There’s a sensitive side to Anarchism, too, that I didn’t realize. Chomsky argues that instead of simply dismantling the State, we should preserve important parts like welfare and social services while slowly re-configuring unnecessary bureaucracy. A successful anarchist should never let the poorest among us starve.
Driving creativity through Anarchism
Okay, so, what does that mean for the workplace?
At Alchemy, I’m hoping that we can continuously question and challenge the way we approach solving every kind of problem. The way we take products to market, the way we come up with user experience designs, the way we run experiments, for example. All of these and more are practices that are passed down to us through training and accepted practice. But are they the best way?

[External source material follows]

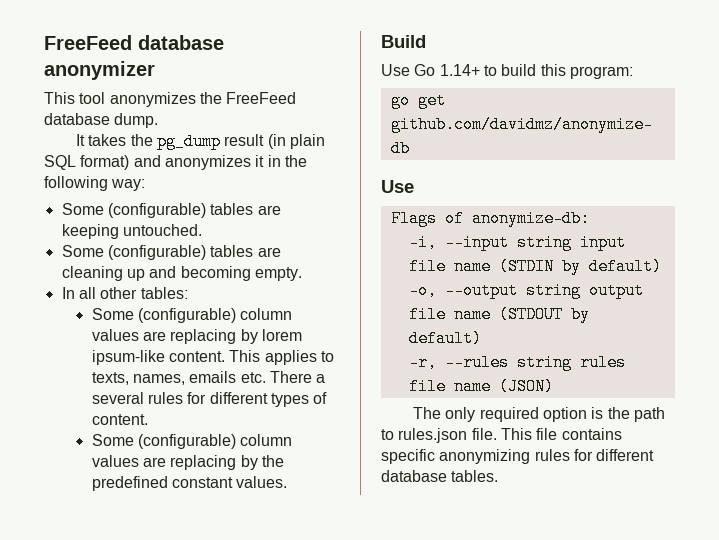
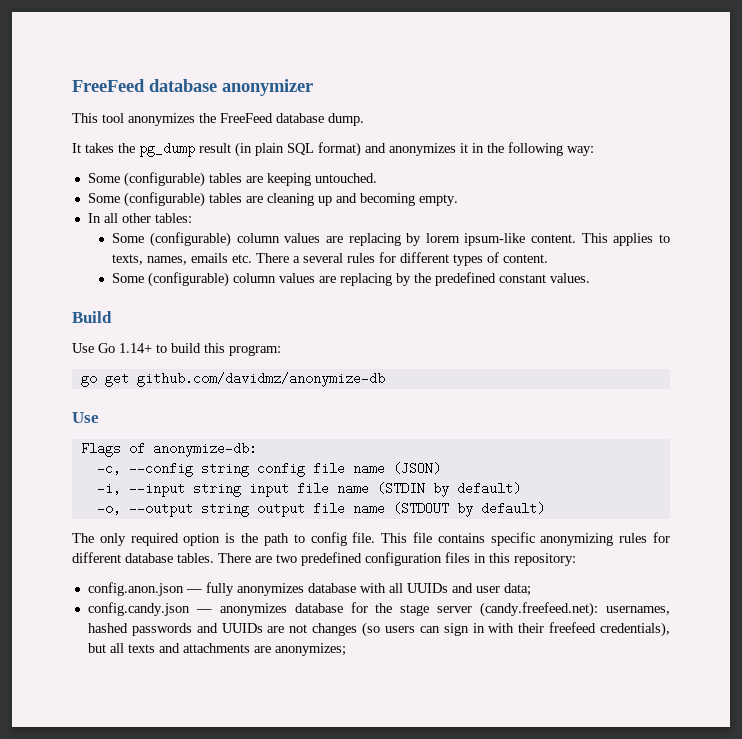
(590, 218) none -> [96,462,441,477] // -c, --config string config file name (JSON)
[408,354,626,371] [408,378,554,395] // -r, --rules string rules file name (JSON) -> (545, 508) none
[398,428,468,443] rules.json -> [310,532,347,546] config
(499, 476) none -> [218,552,576,566] [87,582,531,596] [87,602,670,617] [87,622,671,637] [87,643,346,656] There are two predefined configuration files in this repository: // config.anon.json — fully anonymizes database with all UUIDs and user data; // config.candy.json — anonymizes database for the stage server (candy.freefeed.net): usernames, hashed passwords and UUIDs are not changes (so users can sign in with their freefeed credentials), but all texts and attachments are anonymizes;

It used to be that a designer would talk to stakeholders, go away for a while, and come back with a few design concepts. The stakeholders would pick one they liked, give feedback, and that would go on a few more times. We’d say something in the SOW like “three (3) rounds of revisions”. That method is effectively extinct in the modern workplace. The method we use now is called a Design Sprint, and aligns a cross-functional group not only on a design direction, but also functional components, copy tone, MVP scope, and stakeholder alignment.

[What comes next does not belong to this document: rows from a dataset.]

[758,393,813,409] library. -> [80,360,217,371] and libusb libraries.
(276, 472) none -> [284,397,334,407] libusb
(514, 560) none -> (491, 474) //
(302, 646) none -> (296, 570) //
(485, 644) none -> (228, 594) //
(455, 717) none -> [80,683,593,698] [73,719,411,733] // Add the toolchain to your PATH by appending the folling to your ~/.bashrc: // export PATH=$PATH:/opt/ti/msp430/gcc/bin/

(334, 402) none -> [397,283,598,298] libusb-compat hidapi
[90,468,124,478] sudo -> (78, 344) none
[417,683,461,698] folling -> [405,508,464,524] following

But, is that the best way? It’s hard to say, but I can tell you that we’re already iterating on the process to better bring it into the the way our stakeholders work and think and communicate. We’re looking at the rules written, asking if they give us the most freedom, and changing them if they don’t. Anarchism.

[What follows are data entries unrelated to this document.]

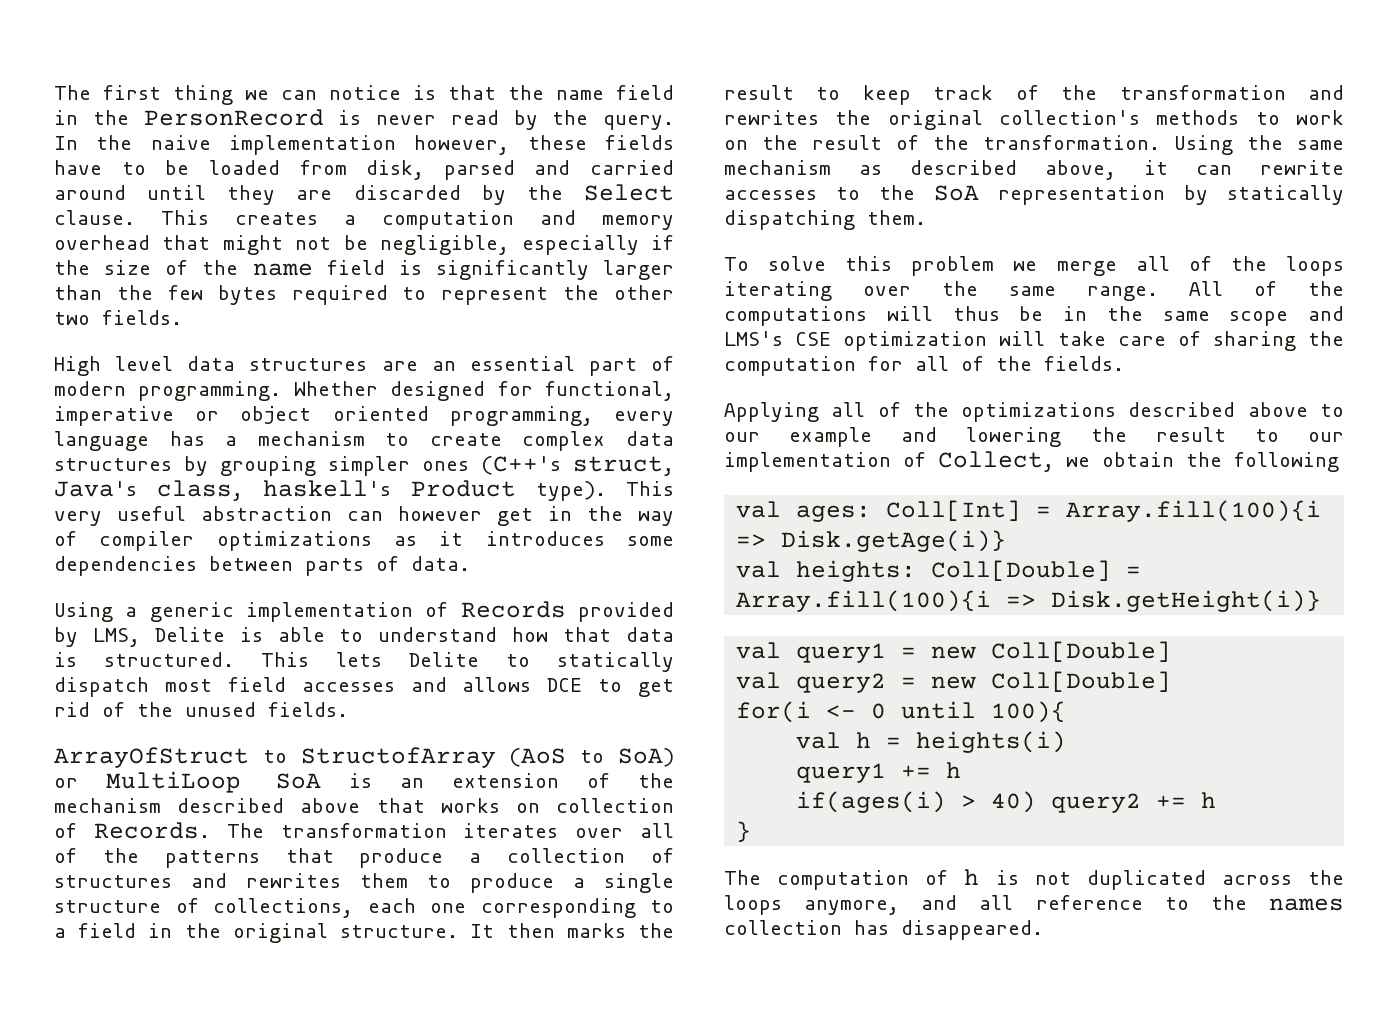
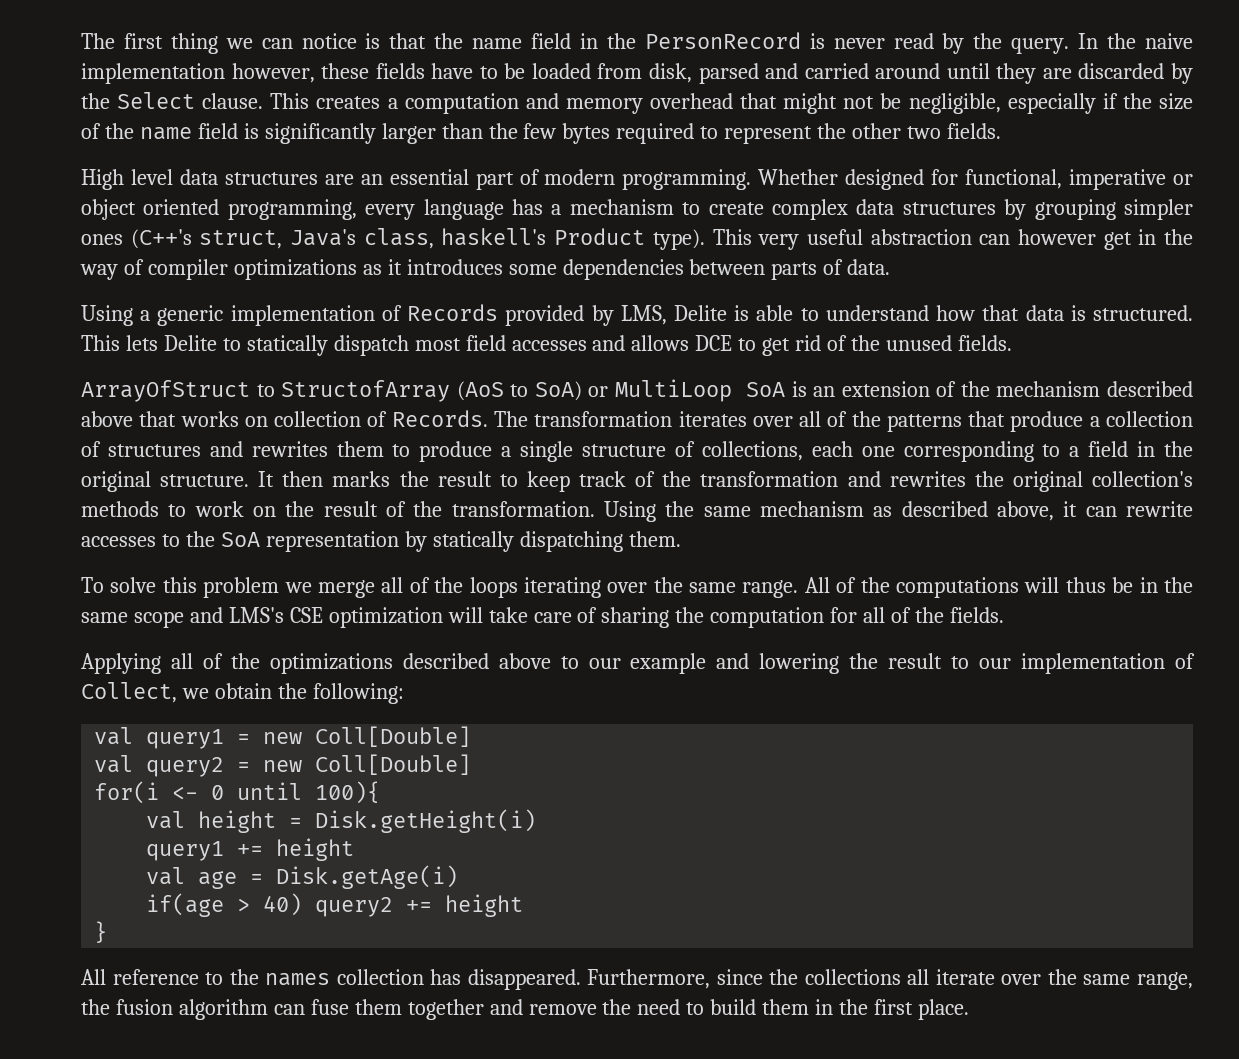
[1234,452,1339,472] [736,500,1322,522] [736,530,1007,552] [736,560,1142,582] [736,590,1322,612] following // val ages: Coll[Int] = Array.fill(100){i => Disk.getAge(i)} // val heights: Coll[Double] = Array.fill(100){i => Disk.getHeight(i)} -> [312,683,404,704] following:
[856,731,1067,753] h = heights(i) -> [198,809,537,833] height = Disk.getHeight(i)
[946,762,962,778] [796,791,947,813] h // if(ages(i) -> [276,838,355,861] [146,865,459,889] [146,893,225,917] height // val age = Disk.getAge(i) // if(age
[1201,792,1217,808] h -> [445,894,524,917] height
[724,869,1344,890] [724,895,1014,915] The computation of h is not duplicated across the loops anymore, and all -> [81,969,106,985] All
(1043, 930) none -> [587,969,1193,990] [81,999,969,1020] Furthermore, since the collections all iterate over the same range, the fusion algorithm can fuse them together and remove the need to build them in the first place.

Anarchism in People Management
Before I even read the book, I think people called my management style Anarchy. I try hard to cut through the nonsense, create deep personal connections, and pull people forward towards their highest capability. But, unfortunately, that’s a learning process too. I don’t always know how to do that, or how to read people, and it shows when I’m ineffective.
However, if I take a serious look at a framework, even a highly controversial one like Anarchism, and try to apply some of its foundation to my own thinking, I get interesting results. Instead of being a source of authority in the workplace, how can I change management into an act of service? Instead of trickle-down ideas and commands from on high, what if I tailor how I interact with my people depending on what that person needs for their own success?
Alchemy doesn’t succeed through my success, we succeed through the success of the 50 people on the team. When everyone is doing their best work, we’re delivering world class work to brands and feeling accomplished.